A great roar greeted Sylvie Guillem's Giselle with the Ballet of La Scala, Milan, at its London début. What she has done is to keep the familiar story (unlike other reformers of the classics, Mats Ek, Matthew Bourne, Christopher Gable, and the like) but give it an entirely new life and look, with choreography that nicely balances the traditional and her own variants on that.
In Act I – real life, betrayal and Giselle's death of heartbreak – we have moved from the usual village green populated only by regimented grape-pickers, to a series of streets or squares in a busy village, with much varied activity and a populace where individuals momentarily stand out: a drunk, some girls making fun of Giselle's careful mother, a lecherous soldier and an acquiescent washerwoman.
Paul Brown's designs put the action probably about 100 years ago. A simple revolving wall moves locations around and later opens out into a large hall. Guillem gets her own character amicably involved with her neighbours. She has built up the rivalry of Albrecht and Hilarion, but there is scope for more surprise when the duplicitous Albrecht meets his noble fiancée Bathilde. In fact, Massimo Murru's Albrecht, an able but not distinguished interpretation, is sometimes eclipsed by Francesco Ventriglia's Hilarion.
Act II – ghosts, repentance, forgiveness – is even better, except for the daft idea of big rocks that first clutter the stage, then hang implausibly above it. But the setting otherwise is just right. Guillem has made real sense of the spectral Wilis – jilted girls returning from death for the dancing they were denied in life. Their bridal dresses, and the way they group in circles, embody the original concept perfectly. Surprisingly, she keeps their long sequence of hops in arabesque, line by line, but it works. And Hilarion's death is wonderfully well done.

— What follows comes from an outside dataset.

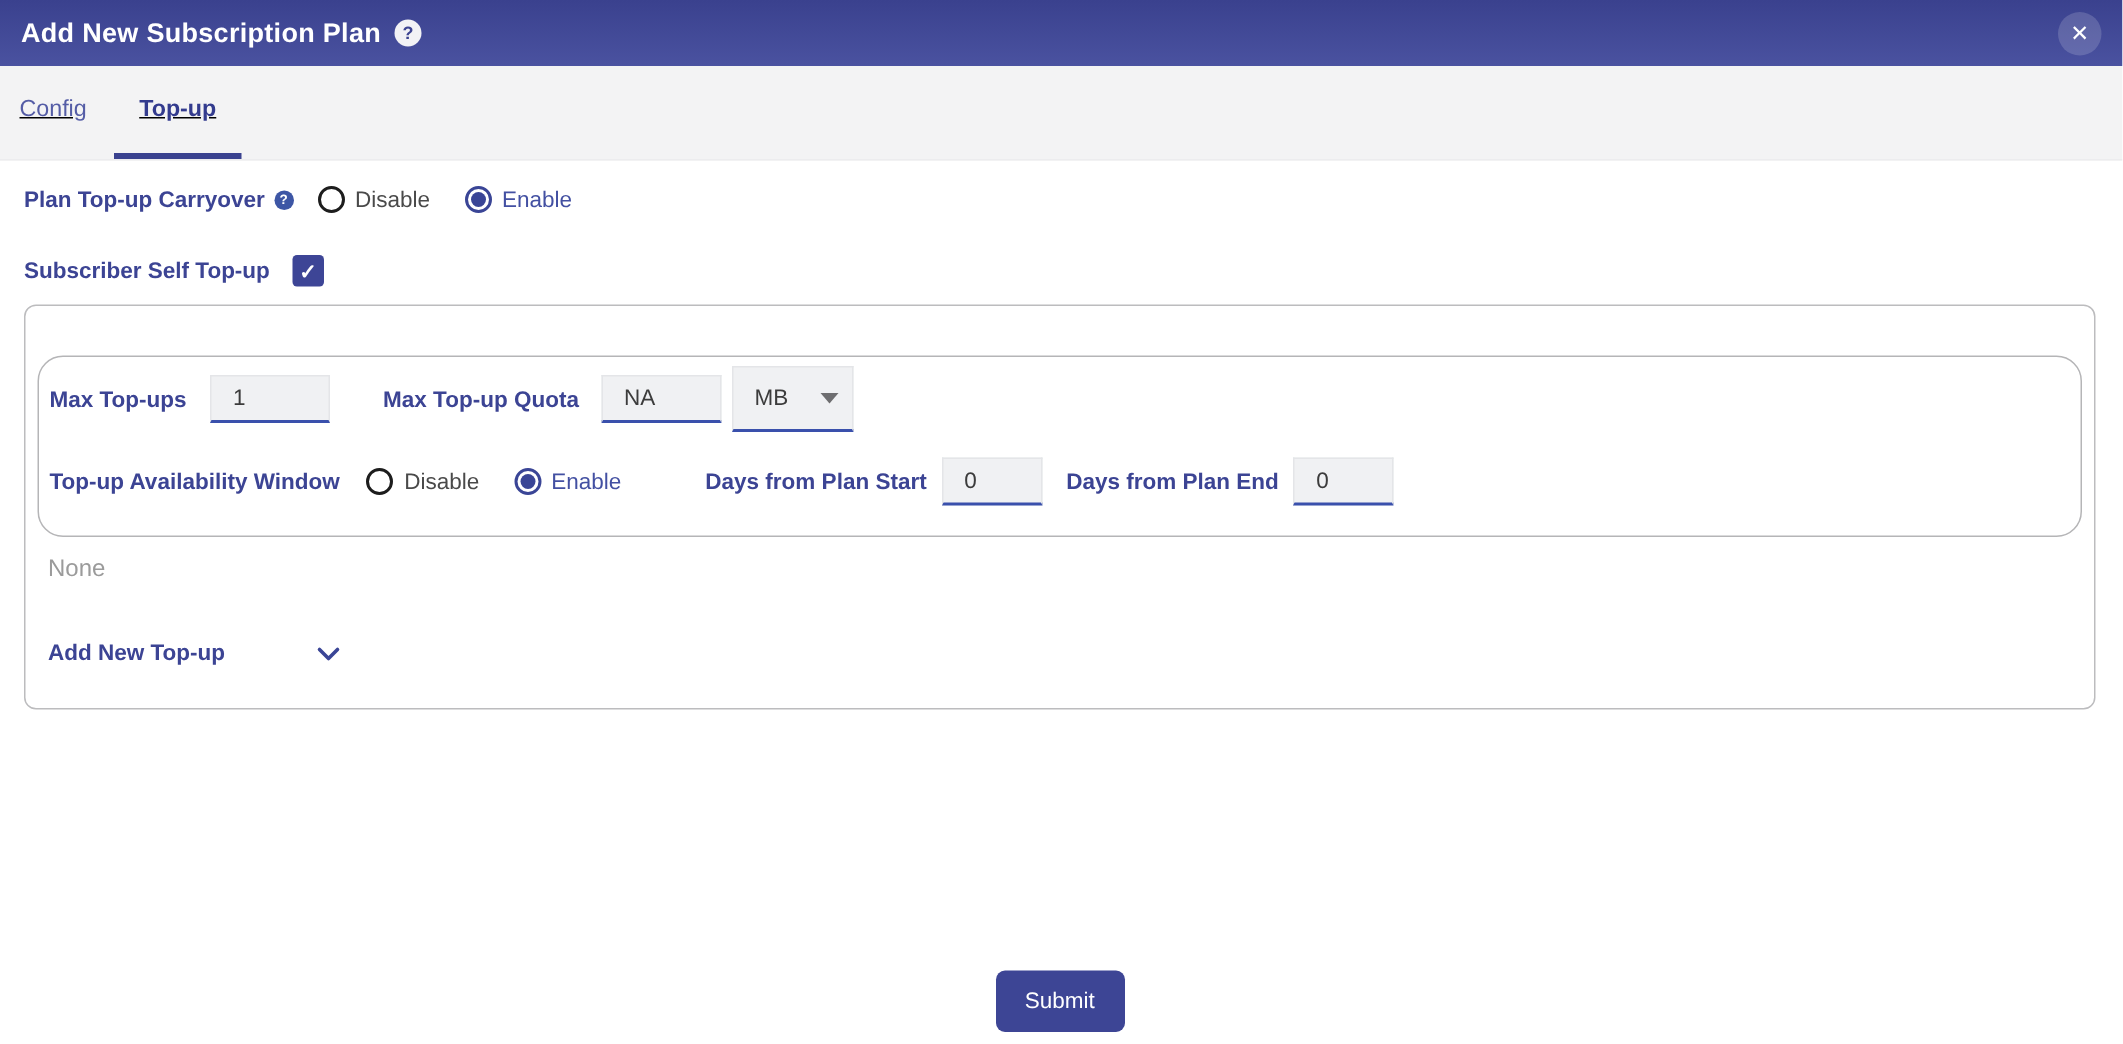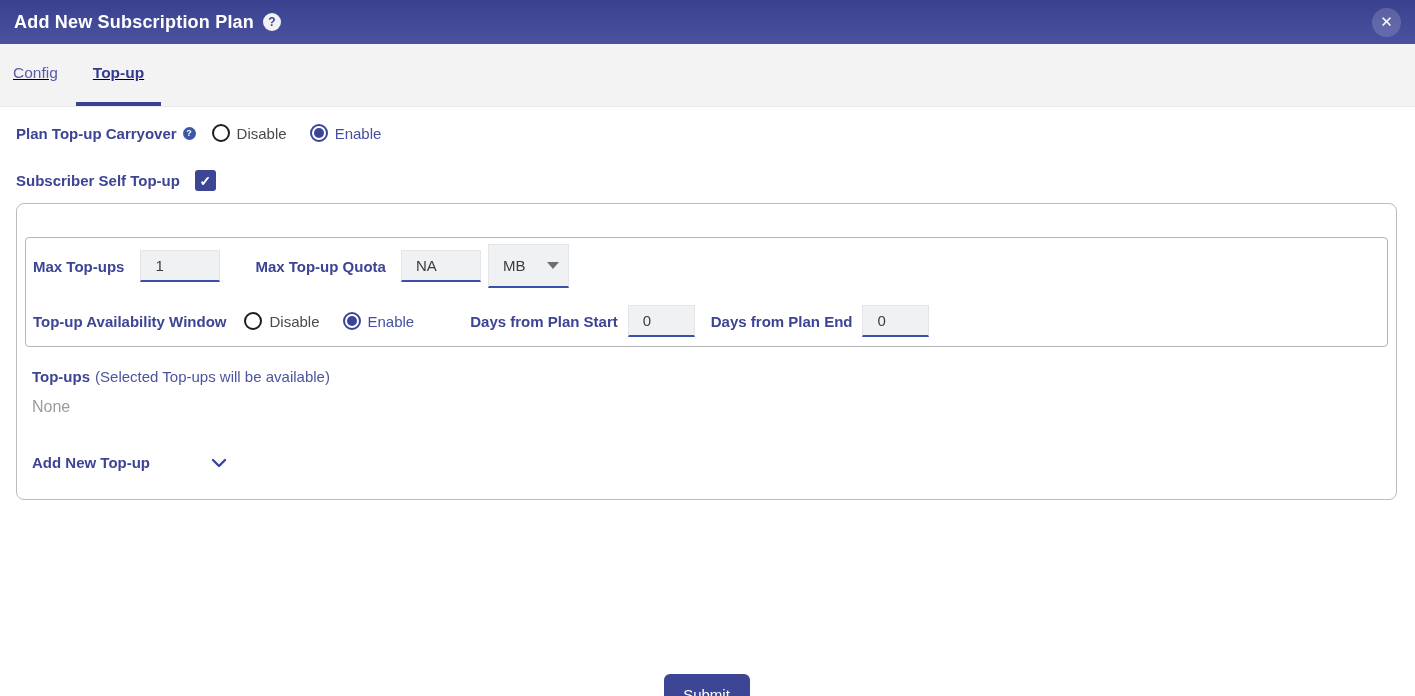"Max Top-ups" .limits-box { border-radius: 4px -> 17px; padding: 6px 10px 9px 7px -> 6px 10px 20px 7px }
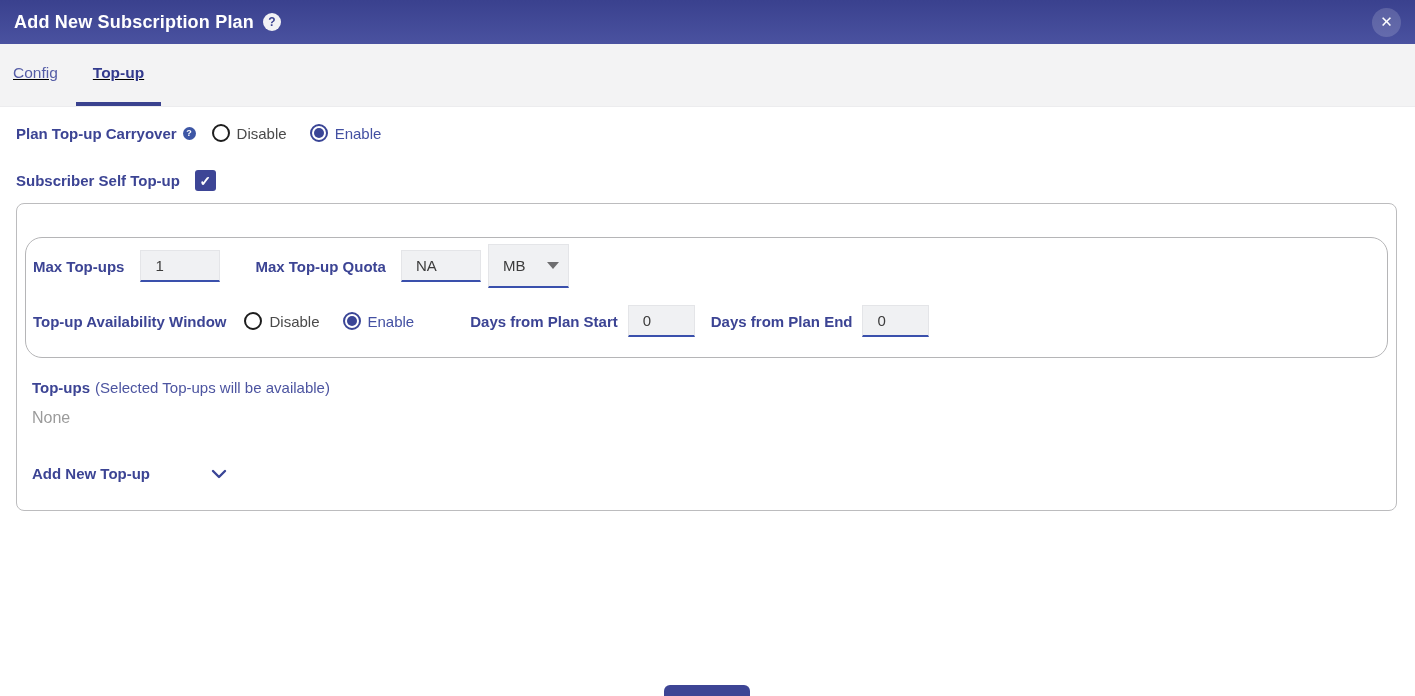"Top-ups" div.row { html: <div> <span>Top-ups</span> <span>(Selected Top-ups will be available)</span> </div> -> none }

Guillem's Giselle is everything we expect from her, and her greatest moment, as producer and performer, is the very end: utter simplicity as she disappears slowly, gently back into darkness, leaving the distraught Albrecht alone on his knees. The Scala company give devoted support, with one outstanding performance in a small role, Andrea Boi's exasperated mixture of arrogance and deference as Wilfred.
Adolphe Adam's music can rarely have sounded better, with the Royal Ballet Sinfonia conducted by David Garforth in his own arrangement. But it is the sweet lyricism of Act II that chiefly appeals as part of an imaginative new reading that gives the ballet freshness and truth.